WORK ITEM: For the entries below, report the number of lines where the string "into" appears, and only that number.

• • • • • • •

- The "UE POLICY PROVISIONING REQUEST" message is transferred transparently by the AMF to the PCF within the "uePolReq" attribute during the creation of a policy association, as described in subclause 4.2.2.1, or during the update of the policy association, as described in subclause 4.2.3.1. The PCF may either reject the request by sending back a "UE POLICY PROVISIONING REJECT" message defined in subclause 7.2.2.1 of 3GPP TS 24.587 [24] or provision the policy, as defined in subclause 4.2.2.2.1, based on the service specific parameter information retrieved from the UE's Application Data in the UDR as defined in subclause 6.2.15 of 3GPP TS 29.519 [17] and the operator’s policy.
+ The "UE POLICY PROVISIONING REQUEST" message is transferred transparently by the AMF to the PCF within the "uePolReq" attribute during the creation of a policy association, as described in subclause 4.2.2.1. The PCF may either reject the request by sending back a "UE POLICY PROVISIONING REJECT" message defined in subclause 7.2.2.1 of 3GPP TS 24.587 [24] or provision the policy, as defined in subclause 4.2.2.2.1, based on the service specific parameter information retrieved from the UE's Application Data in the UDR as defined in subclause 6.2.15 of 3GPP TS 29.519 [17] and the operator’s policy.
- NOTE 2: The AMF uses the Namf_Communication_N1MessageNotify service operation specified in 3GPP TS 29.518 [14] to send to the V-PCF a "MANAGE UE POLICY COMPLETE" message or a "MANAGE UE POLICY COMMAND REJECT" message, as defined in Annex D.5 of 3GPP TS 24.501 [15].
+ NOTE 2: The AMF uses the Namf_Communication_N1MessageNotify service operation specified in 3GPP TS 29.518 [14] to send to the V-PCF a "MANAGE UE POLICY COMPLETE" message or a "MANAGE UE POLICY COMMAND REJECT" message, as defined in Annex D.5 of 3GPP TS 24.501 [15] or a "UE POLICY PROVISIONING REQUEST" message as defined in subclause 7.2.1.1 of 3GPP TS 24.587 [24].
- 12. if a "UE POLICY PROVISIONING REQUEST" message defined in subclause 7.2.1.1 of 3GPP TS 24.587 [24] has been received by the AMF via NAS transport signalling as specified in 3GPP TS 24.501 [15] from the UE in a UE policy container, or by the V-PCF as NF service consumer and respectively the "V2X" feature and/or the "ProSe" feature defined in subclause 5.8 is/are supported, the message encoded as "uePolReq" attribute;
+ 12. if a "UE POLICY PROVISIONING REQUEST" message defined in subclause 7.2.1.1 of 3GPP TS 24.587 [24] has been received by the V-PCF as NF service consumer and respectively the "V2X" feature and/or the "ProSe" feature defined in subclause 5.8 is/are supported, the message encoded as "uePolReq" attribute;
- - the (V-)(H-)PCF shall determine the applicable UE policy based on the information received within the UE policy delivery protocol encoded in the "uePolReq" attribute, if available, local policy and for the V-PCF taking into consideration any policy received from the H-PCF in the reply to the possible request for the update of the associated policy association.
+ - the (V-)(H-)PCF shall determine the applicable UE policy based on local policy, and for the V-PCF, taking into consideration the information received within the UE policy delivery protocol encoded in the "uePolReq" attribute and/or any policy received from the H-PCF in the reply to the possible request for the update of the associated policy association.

• • • • • • •

WRITTEN SOLUTION: 2